Word for word, restate the entries below, but exclude the images.

THE RECORDS: Begin

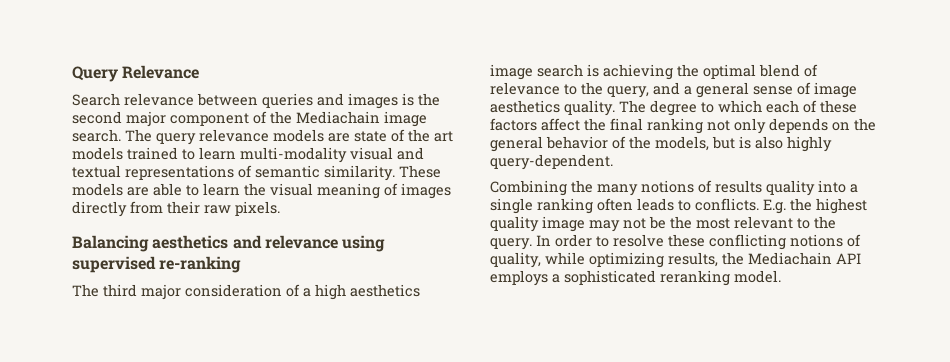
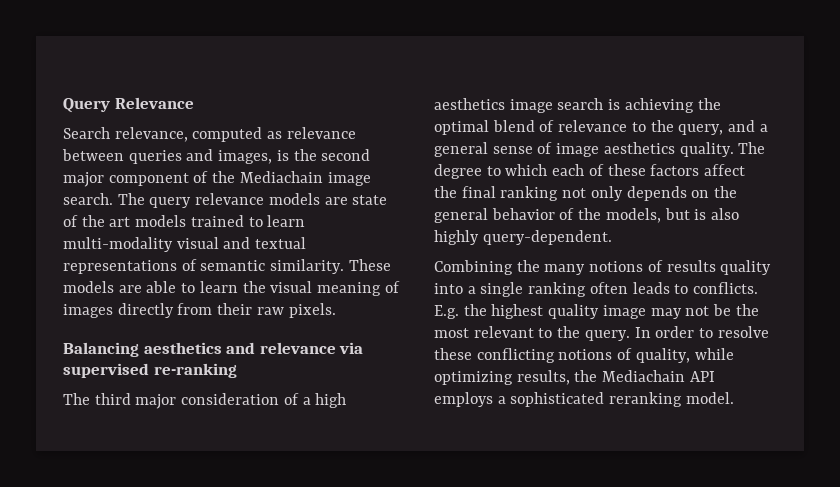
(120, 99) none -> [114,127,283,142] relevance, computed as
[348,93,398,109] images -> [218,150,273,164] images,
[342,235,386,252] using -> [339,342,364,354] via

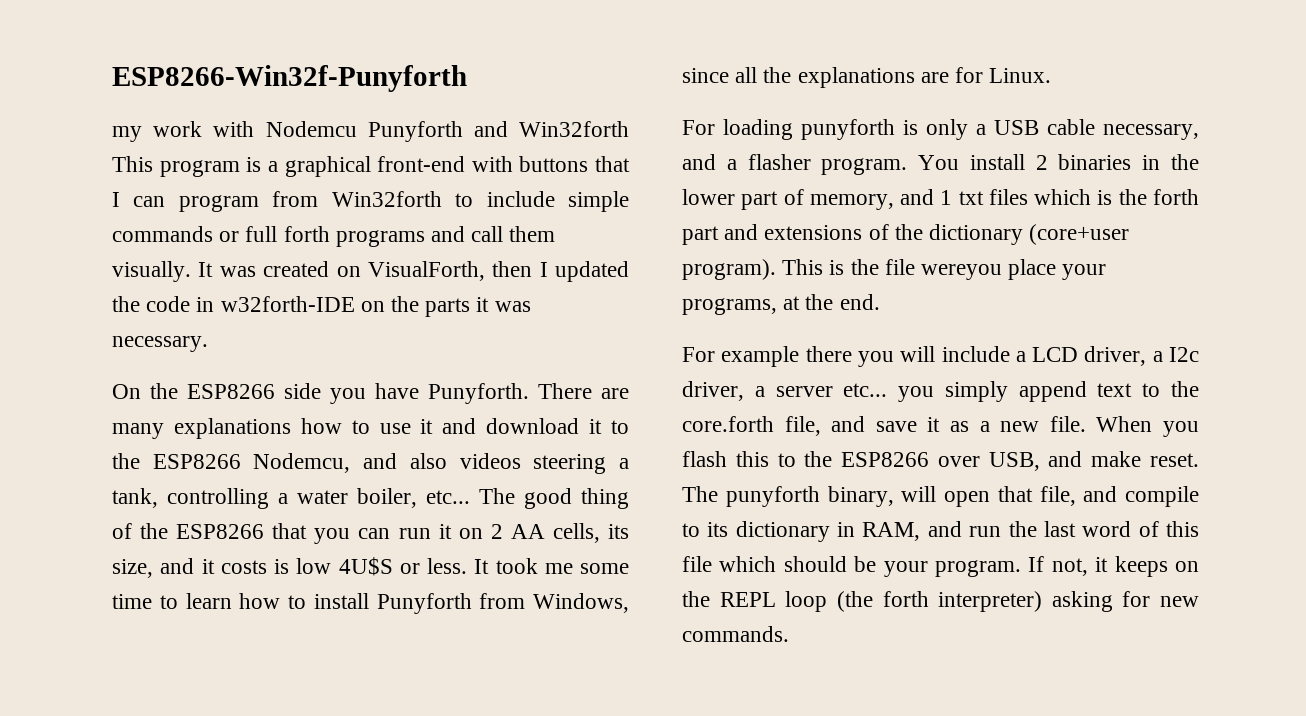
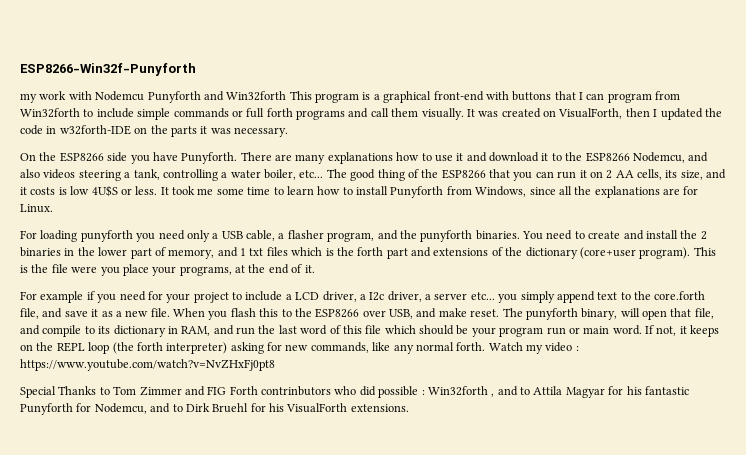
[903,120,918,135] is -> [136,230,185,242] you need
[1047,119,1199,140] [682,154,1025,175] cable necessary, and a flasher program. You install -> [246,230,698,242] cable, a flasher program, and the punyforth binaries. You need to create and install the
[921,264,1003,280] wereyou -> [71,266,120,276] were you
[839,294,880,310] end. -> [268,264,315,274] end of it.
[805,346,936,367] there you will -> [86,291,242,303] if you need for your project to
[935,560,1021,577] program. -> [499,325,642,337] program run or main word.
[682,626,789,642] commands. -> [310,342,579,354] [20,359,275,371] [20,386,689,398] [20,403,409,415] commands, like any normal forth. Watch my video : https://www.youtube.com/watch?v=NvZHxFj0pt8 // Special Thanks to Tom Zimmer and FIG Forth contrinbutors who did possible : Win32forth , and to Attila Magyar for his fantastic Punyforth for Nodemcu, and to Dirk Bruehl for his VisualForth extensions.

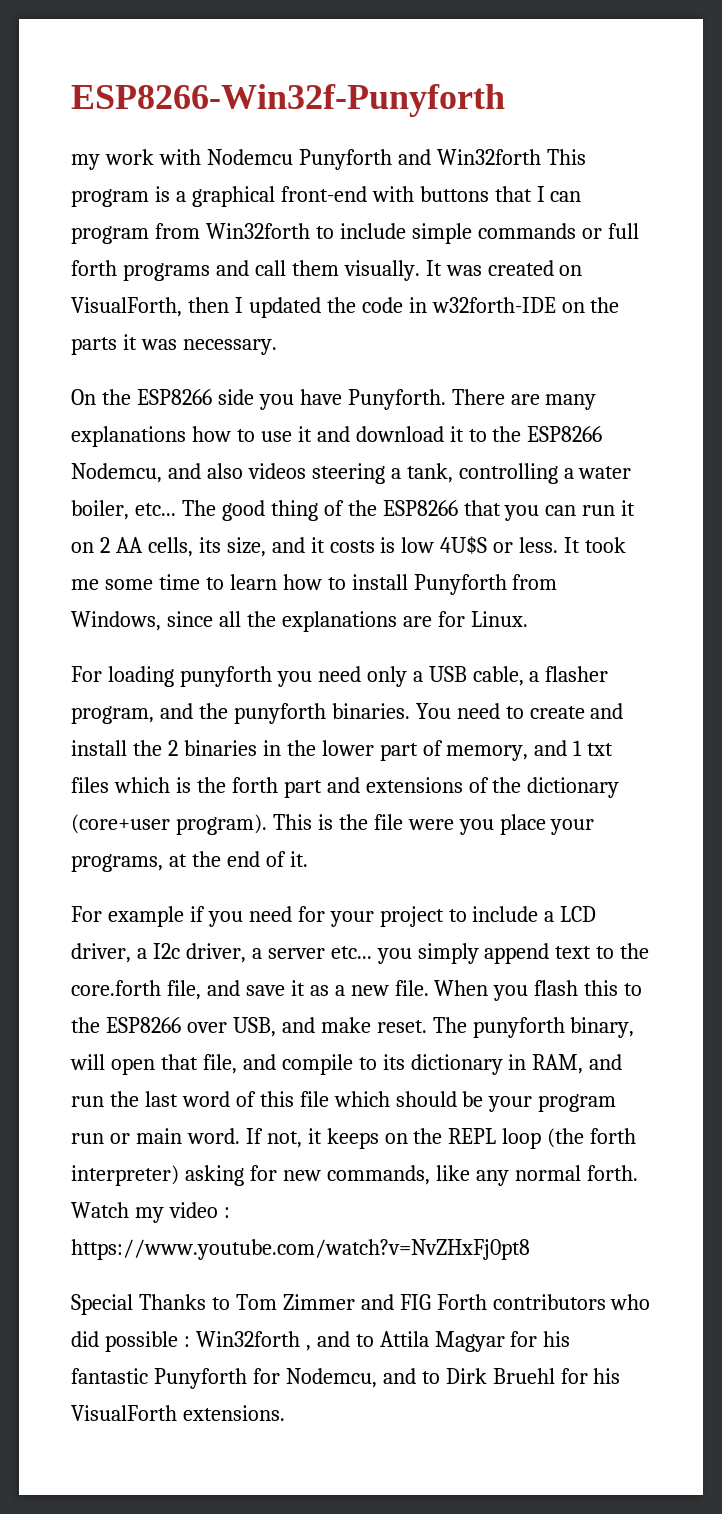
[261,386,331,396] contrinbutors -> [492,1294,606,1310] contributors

THE RECORDS: End

> TASK OUTPUT:
(120, 99) none -> [114,127,283,142] relevance, computed as
[348,93,398,109] images -> [218,150,273,164] images,
[342,235,386,252] using -> [339,342,364,354] via

[903,120,918,135] is -> [136,230,185,242] you need
[1047,119,1199,140] [682,154,1025,175] cable necessary, and a flasher program. You install -> [246,230,698,242] cable, a flasher program, and the punyforth binaries. You need to create and install the
[921,264,1003,280] wereyou -> [71,266,120,276] were you
[839,294,880,310] end. -> [268,264,315,274] end of it.
[805,346,936,367] there you will -> [86,291,242,303] if you need for your project to
[935,560,1021,577] program. -> [499,325,642,337] program run or main word.
[682,626,789,642] commands. -> [310,342,579,354] [20,359,275,371] [20,386,689,398] [20,403,409,415] commands, like any normal forth. Watch my video : https://www.youtube.com/watch?v=NvZHxFj0pt8 // Special Thanks to Tom Zimmer and FIG Forth contrinbutors who did possible : Win32forth , and to Attila Magyar for his fantastic Punyforth for Nodemcu, and to Dirk Bruehl for his VisualForth extensions.

[261,386,331,396] contrinbutors -> [492,1294,606,1310] contributors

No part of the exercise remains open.